Elle s’inscrit, selon plusieurs sources, dans une controverse plus large autour de la gestion des ressources minières en République démocratique du Congo.

Une rupture aux enjeux sensibles

Présentée officiellement comme un désaccord contractuel, cette séparation révélerait en réalité des tensions plus profondes. Des allégations persistantes évoquent des pratiques opaques, une gouvernance contestée et des intérêts privés qui auraient, dans certains cas, pris le pas sur l’intérêt général.

Dans ce contexte, la publication par Moïse KATUMBI CHAPWE de documents critiques envers son ancien partenaire est perçue, par ses détracteurs, comme une tentative de repositionnement stratégique dans l’opinion. Une manière, selon eux, de reprendre l’initiative dans un dossier devenu hautement sensible.

Le précédent de Tenke Fungurume Mining

Les soupçons actuels font écho à des accusations plus anciennes liées à la collaboration entre Habari Kani et Tenke Fungurume Mining (TFM), l’un des plus importants sites miniers du pays.
Selon certaines sources, des circuits parallèles d’exploitation auraient été mis en place à cette époque. Le mécanisme évoqué repose sur une extraction illicite de minerais, suivie de leur traitement dans des installations proches du site, avant leur commercialisation en dehors des circuits officiels.

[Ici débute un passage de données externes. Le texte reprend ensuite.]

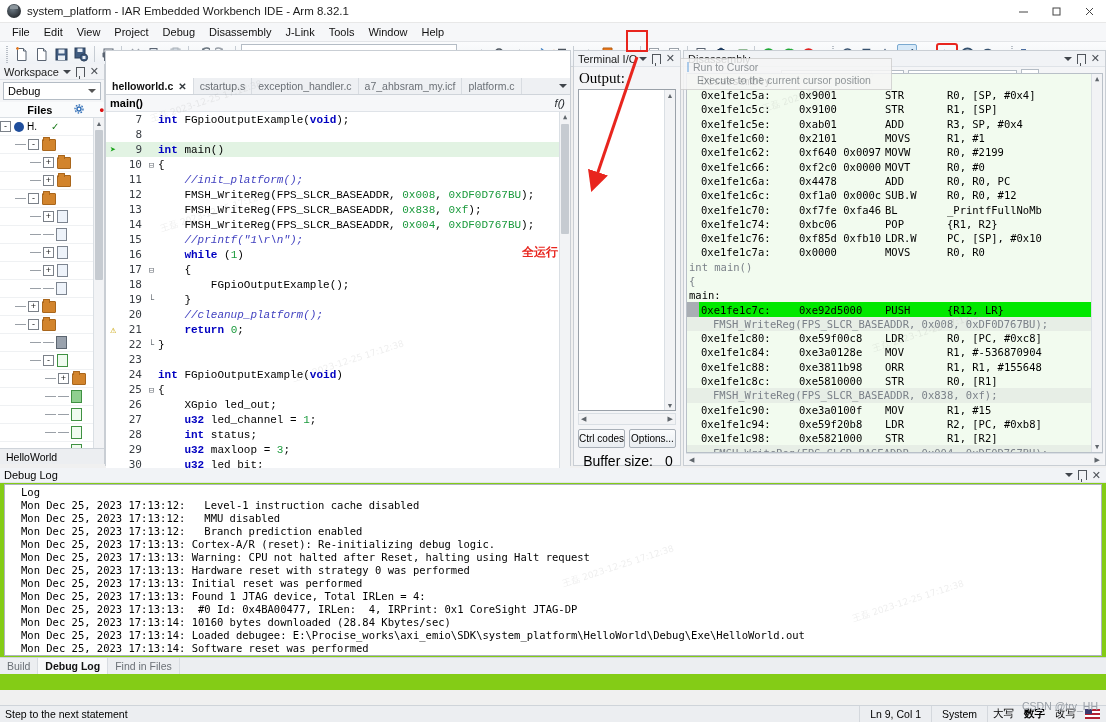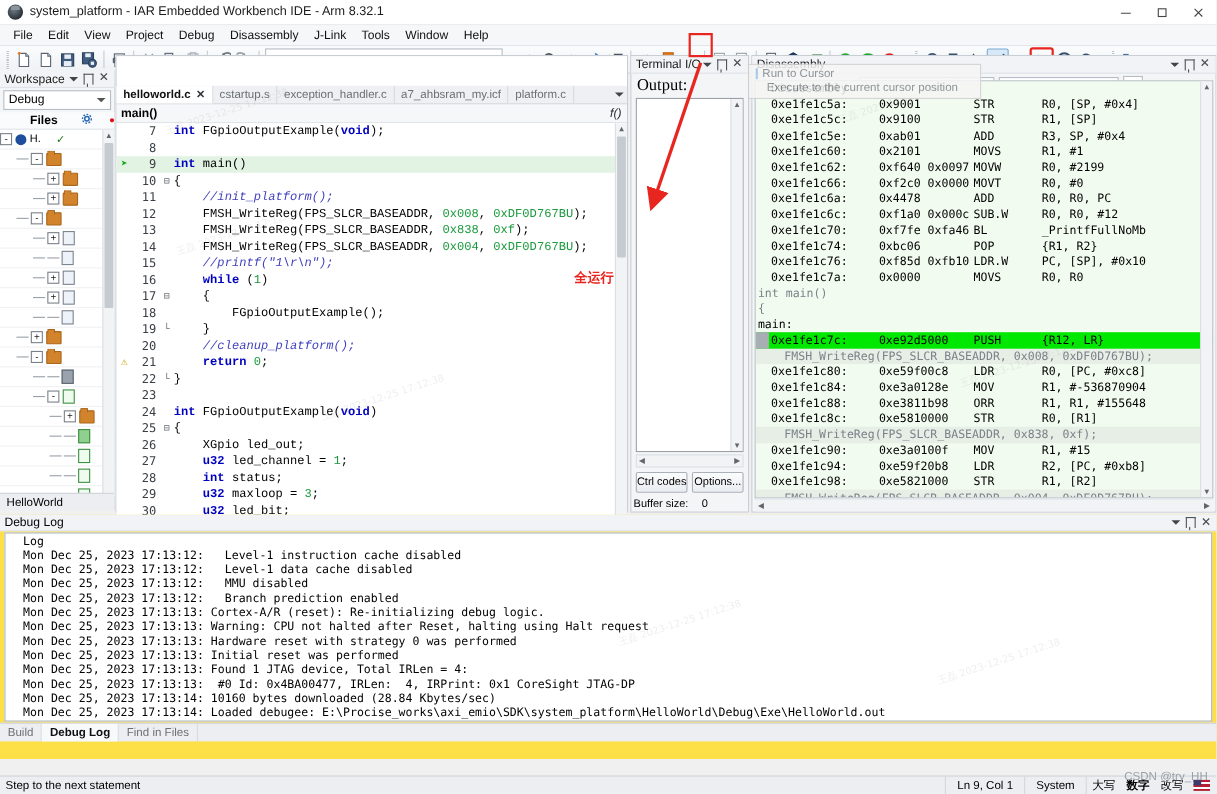--- a/index.html
+++ b/index.html
@@ -106,7 +106,7 @@
   .tio-btns{display:flex;gap:4px;padding:4px 4px 0 4px;}
   .tio-btn{flex:1;height:17px;background:linear-gradient(#fbfcfd,#e9edf1);border:1px solid #a9b0b8;border-radius:2px;
            display:flex;align-items:center;justify-content:center;font-size:10px;}
-  .tio-size{display:flex;font-size:10px;padding:5px 0 0 2px;}
+  .tio-size{display:flex;font-size:14px;padding:5px 0 0 2px;justify-content:center;}
 
   
   .disasm{position:absolute;left:683px;top:50px;width:423px;height:416px;background:#f4f5f7;border:1px solid #c9ced4;box-sizing:border-box;}

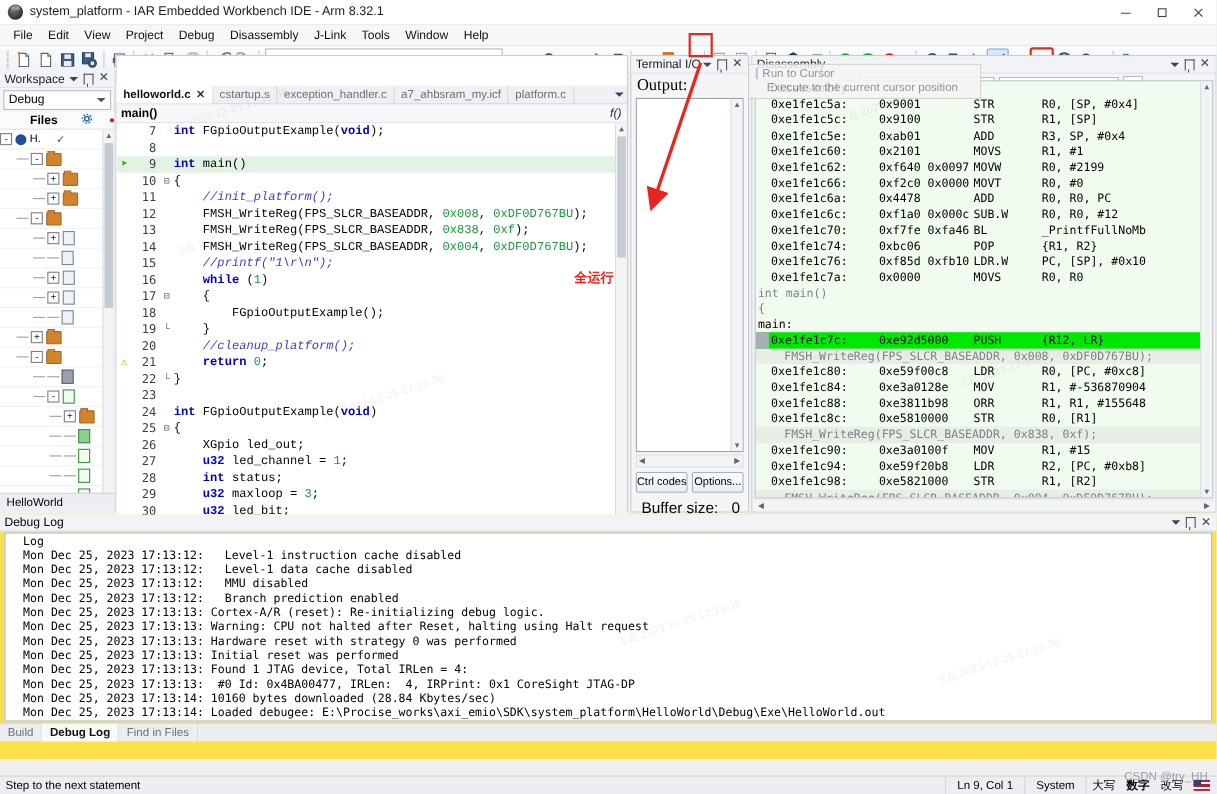--- a/index.html
+++ b/index.html
@@ -129,7 +129,7 @@
   .da-hsb{position:absolute;left:2px;bottom:0;right:2px;height:11px;background:#f2f3f5;border-top:1px solid #dadfe4;display:flex;align-items:center;justify-content:space-between;padding:0 3px;color:#60666c;font-size:7px;}
 
   
-  .dbglog{position:absolute;left:0;top:468px;width:1106px;height:222px;background:#fde047;}
+  .dbglog{position:absolute;left:0;top:468px;width:1106px;height:222px;background:#84cc16;}
   .dl-hdr{height:14px;display:flex;align-items:center;background:#f1f3f6;font-size:11px;padding-left:4px;border-bottom:1px solid #dfe3e8;}
   .dl-body{position:absolute;left:4px;top:16px;right:4px;height:170px;background:#fff;border:1px solid #aeb5bd;overflow:hidden;
            font-family:"DejaVu Sans Mono","Liberation Mono",monospace;font-size:10.5px;}

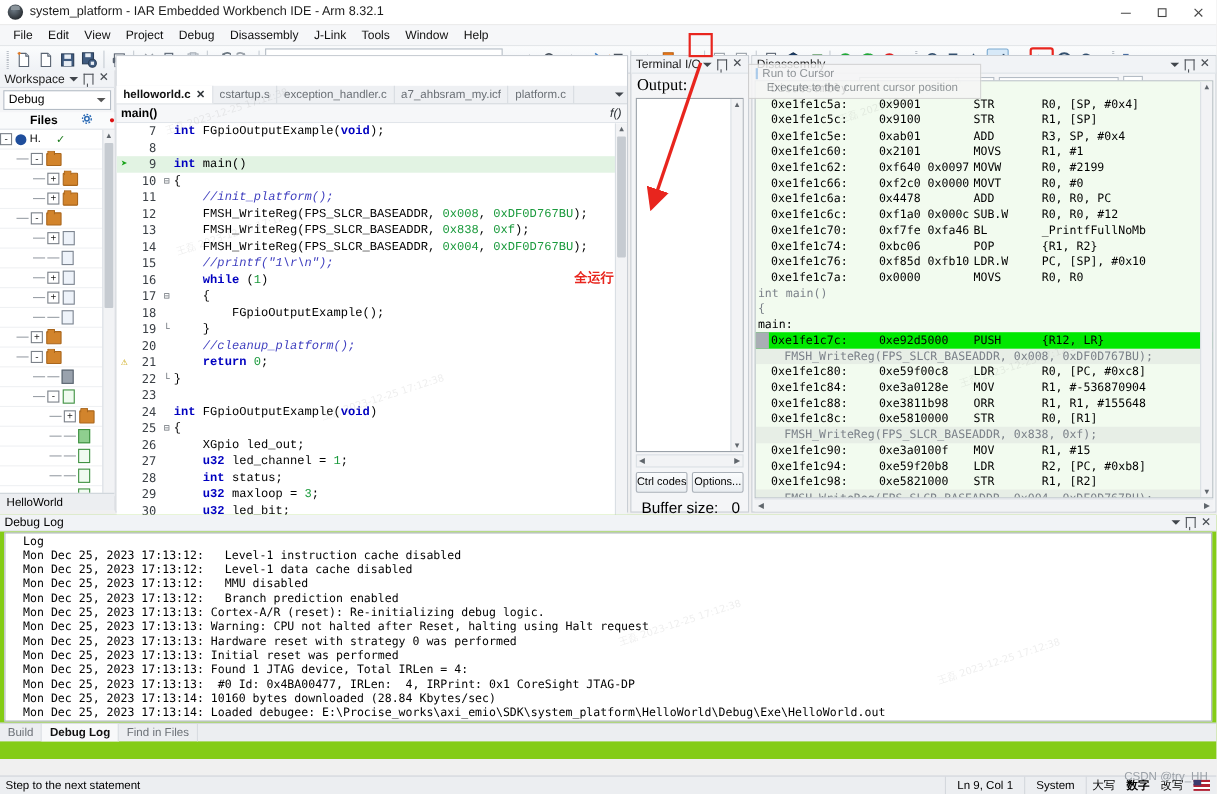--- a/index.html
+++ b/index.html
@@ -802,7 +802,6 @@
       <div class="dl-line">Log</div>
       <div id="log-rows">
           <div class="dl-line">Mon Dec 25, 2023 17:13:12:   Level-1 instruction cache disabled</div>
-          <div class="dl-line">Mon Dec 25, 2023 17:13:12:   Level-1 data cache disabled</div>
           <div class="dl-line">Mon Dec 25, 2023 17:13:12:   MMU disabled</div>
           <div class="dl-line">Mon Dec 25, 2023 17:13:12:   Branch prediction enabled</div>
           <div class="dl-line">Mon Dec 25, 2023 17:13:13: Cortex-A/R (reset): Re-initializing debug logic.</div>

Un tel système, s’il était avéré, impliquerait l’absence totale de traçabilité et de fiscalité, avec des pertes potentiellement considérables pour le Trésor public congolais.

Une question de souveraineté économique

Au-delà des enjeux financiers, cette affaire soulève une problématique plus large : celle de la souveraineté minière. Dans un pays où les ressources naturelles constituent un levier stratégique de développement, toute exploitation échappant au cadre légal fragilise directement les capacités de l’État à investir dans les services publics.

Chaque tonne de minerai qui échappe au circuit officiel représente, en creux, des infrastructures non réalisées, des services sociaux sous-financés et des opportunités perdues pour la population.

Entre accusations et nécessité de preuves

Il convient toutefois de rappeler que ces allégations, bien que graves, nécessitent d’être établies par des enquêtes indépendantes et des procédures judiciaires rigoureuses. À ce stade, elles relèvent de sources et d’interprétations qui demandent à être confirmées par des faits juridiquement établis.

Un système ou des responsabilités individuelles ?

L’enjeu dépasse désormais la seule personne de Moïse KATUMBI. Pour certains observateurs, ce dossier mettrait en lumière l’existence de mécanismes plus larges, enracinés dans la gouvernance du secteur minier congolais.

Dans un contexte où les autorités affichent leur volonté de renforcer la transparence et de reprendre le contrôle des ressources naturelles, cette affaire relance le débat sur la nécessité de réformes structurelles, de mécanismes de contrôle efficaces et d’une reddition des comptes sans compromis.

Une question demeure : s’agit-il de dérives isolées ou des symptômes d’un système plus profond ? La réponse, elle, dépendra des investigations à venir.